It's obvious that the handmaidens and their children were not first in importance to Jacob, but first in order in the welcoming committee of Esau.

The following usages are all the Brenton translation of the Septuagint, a standard translation, the next usage in Deuteronomy 13:9 (the translation of en protois underlined):
Thou shalt surely report concerning him, and thy hands shall be upon him among the first to slay him, and the hands of all the people at the last.
Again, this can't be understood as any other way than, "first in order."  The next usage, Deuteronomy 17:7, is an identical situation as Deuteronomy 13:9 with the first people stepping up to execute someone who has broken God's law.

As you work your way through the usages of en protois, it could be used in the way of prominence. That is a usage of protos in the New Testament as well.  Since the most common usage by far of protos is order, one should expect an obvious usage of prominence.  You get that in just two of the twenty usages of en protois (1 Sam 9:22, 1 Chron 11:6) in the Greek Septuagint.  Brenton translates both, "among the chief."  The only two usages of prominence in the Old Testament are identical usages that are not at all like the reading in 1 Corinthians 15:3.  They speak of the most prominent place for chief men to be sitting together.

If someone is looking for the clues for meaning, he starts with what I have done above.  He looks for the usage of language like the Septuagint.  He looks at ancient usage.  He moves forward from there, but usage in actual language buttresses meaning.  Then you start looking at commentaries.  You can look at Chrysostom with special favor because he doesn't have centuries of commentaries to bend his thinking.  If you are going to take a meaning that is an exceptional meaning, based on the usage, you better have a clear, plain, persuasive basis.  It should stick out of a usage that is typical of that specific usage.  "Of first importance" doesn't fit what we see in the way of evidence.

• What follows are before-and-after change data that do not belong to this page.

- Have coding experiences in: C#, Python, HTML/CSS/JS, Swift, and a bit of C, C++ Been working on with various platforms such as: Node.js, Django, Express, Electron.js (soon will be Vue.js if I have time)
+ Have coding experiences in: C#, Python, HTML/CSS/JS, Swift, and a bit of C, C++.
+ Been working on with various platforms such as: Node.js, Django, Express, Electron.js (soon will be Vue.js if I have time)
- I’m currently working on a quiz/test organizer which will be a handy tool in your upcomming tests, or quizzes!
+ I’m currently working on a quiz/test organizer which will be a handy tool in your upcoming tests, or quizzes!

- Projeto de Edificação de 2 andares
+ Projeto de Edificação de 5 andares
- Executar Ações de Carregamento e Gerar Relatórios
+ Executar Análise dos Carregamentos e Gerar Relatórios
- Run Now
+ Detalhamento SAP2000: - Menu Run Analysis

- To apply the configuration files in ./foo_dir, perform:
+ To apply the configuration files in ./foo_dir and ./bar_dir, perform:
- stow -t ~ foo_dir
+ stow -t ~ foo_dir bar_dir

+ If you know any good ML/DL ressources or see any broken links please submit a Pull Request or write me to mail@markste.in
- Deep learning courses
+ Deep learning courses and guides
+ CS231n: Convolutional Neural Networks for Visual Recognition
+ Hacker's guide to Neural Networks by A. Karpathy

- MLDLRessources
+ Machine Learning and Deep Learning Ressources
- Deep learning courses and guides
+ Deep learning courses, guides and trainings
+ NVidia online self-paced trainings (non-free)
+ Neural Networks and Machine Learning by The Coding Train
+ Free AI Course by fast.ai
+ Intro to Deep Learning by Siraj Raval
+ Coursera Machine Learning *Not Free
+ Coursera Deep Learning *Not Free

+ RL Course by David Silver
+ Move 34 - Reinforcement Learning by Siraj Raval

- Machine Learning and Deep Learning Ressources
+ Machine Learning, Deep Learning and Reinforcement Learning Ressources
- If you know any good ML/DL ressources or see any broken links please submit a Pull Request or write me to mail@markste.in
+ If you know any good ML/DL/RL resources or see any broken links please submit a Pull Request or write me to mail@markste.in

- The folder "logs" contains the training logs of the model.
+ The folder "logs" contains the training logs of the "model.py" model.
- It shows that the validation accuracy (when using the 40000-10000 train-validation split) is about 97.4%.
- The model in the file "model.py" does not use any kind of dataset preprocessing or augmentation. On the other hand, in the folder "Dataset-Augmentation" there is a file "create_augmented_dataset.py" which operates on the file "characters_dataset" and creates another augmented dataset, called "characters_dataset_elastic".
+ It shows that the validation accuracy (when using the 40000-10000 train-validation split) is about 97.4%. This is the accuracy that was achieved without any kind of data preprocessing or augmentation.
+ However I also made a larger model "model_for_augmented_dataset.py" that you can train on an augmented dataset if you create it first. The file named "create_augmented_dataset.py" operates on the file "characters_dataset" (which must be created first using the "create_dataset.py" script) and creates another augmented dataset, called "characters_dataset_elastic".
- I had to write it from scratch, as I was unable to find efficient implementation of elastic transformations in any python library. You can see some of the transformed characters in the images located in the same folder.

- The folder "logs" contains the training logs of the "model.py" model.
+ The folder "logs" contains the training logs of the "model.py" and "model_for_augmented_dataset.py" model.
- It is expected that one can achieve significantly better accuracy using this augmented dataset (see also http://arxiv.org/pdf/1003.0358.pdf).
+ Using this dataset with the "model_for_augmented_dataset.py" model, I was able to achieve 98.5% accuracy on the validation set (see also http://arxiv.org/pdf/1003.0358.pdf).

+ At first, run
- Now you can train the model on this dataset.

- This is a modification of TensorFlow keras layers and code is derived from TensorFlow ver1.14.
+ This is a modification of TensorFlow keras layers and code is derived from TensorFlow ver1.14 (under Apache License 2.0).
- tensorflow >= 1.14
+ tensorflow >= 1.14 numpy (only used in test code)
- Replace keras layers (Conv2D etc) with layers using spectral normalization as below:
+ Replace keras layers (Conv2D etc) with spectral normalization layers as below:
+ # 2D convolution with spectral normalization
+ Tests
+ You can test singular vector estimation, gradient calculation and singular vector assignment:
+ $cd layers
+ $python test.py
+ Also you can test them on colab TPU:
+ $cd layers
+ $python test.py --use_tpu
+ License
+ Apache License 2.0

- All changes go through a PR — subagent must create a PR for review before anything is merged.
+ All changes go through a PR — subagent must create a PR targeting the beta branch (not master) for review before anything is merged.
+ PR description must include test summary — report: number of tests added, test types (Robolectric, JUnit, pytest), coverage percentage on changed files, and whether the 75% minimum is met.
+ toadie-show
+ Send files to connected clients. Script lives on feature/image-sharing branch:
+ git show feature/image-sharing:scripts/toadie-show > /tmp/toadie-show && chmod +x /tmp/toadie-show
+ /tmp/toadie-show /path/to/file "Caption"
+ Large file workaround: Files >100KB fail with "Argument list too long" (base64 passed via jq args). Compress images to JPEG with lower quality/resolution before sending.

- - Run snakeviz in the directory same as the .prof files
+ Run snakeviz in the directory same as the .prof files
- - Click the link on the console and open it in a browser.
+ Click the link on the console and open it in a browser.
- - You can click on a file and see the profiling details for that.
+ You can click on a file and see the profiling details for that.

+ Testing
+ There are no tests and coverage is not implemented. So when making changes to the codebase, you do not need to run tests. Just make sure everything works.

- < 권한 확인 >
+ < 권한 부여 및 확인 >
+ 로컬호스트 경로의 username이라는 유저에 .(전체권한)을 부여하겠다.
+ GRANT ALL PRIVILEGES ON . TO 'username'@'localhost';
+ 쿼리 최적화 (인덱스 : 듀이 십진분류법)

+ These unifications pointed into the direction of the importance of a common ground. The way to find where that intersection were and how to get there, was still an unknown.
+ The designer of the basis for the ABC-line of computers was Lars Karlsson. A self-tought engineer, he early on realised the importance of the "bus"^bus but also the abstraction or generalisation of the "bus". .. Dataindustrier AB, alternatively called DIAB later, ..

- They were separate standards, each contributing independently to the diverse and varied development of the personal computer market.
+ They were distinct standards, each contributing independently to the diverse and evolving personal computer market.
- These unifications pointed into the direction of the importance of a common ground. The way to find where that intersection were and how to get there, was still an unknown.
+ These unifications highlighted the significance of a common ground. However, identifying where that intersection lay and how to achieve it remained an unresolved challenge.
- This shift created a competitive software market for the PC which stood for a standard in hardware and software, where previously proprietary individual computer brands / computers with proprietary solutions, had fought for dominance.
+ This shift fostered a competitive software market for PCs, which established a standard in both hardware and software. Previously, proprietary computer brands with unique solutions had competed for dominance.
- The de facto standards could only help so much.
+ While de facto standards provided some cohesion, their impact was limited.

Thomas Edwards adds in 1886 in his commentary on 1 Corinthians concerning en protois, "among the things to be stated first."  H. L. Goudge in 1915 writes, "these facts formed the foreground of my gospel."  James Morison in 1841 writes, "Amongst the very 'first' things that the Apostle delivered to the heathen Corinthians , after he entered their city was this -- 'Christ died for our sins according to the Scriptures.'"

When I read commentators on en protois, they rarely give their reasoning behind the decision.  They just give an opinion.  It's so infrequent that they give any explanation that you could say that they don't explain.  Above, I've given you evidence.  This is how someone should deal with a hapax legomena.  In the few instances in history with a "first importance" understanding of that Greek phrase, it is very clear.  I saw one historical usage, and it referred to the ranking of people, identical to the two examples in the Septuagint.  This forms a precedent.  You would look for en protois to mean "foremost" or "of first importance," when it relates to the ranking of people, such as chief men or kings in their chief places.

The King James says, "I delivered unto you first of all."  The Bishops, Great, Tyndale, Geneva, and Coverdale Bibles all five read, "For first of all I delivered unto you." John Wycliffe in the fourteenth century translated, "For I betook to you at the beginning."  Young's Literal Translation (1886) reads, "For I delivered to you first."  This is how God's people took the meaning of en protois.

A gigantic new doctrine comes out of the "first importance" translation, that is, ranking doctrines and a modern evangelical and fundamentalist reductionism.  I see it as a basis of fake and unbiblical unity in disobedience of biblical teaching on separation over these doctrines that they say are not "of first importance."  The basis of the gospel coalition is this new translation and new understanding.  It's such a big deal to John MacArthur, this one phrase, that he gives it as the title to the first chapter of his new book.  His explanation is the following:
Verse 3 would be better translated, "I conveyed to you the principle matters."  That's the true sense of what he [Paul] is telling them.  Both the English Standard Version and the New American Standard Bible say, "I delivered to you as of first importance what I also received."  What Paul clearly has in mind here are the elements of the gospel truth that come first in order of importance.
That's all the explanation for that particular point.  It is zero exegesis.  It in no way gives any hint that he's basing this entire point on one phrase that he does not prove.  It is classic reading into the text. He places his meaning in so that he can get it out. He uses buzz words like "true sense" and "clearly has in mind."  He also relies on translators who have departed from the historic understanding of this terminology and without explanation.  When you look at the Greek works, it isn't better translated, "I conveyed to you the principle matters."  It is literally, "I delivered unto you among the first things." Paradidomi doesn't mean "to convey."  It's much stronger than that.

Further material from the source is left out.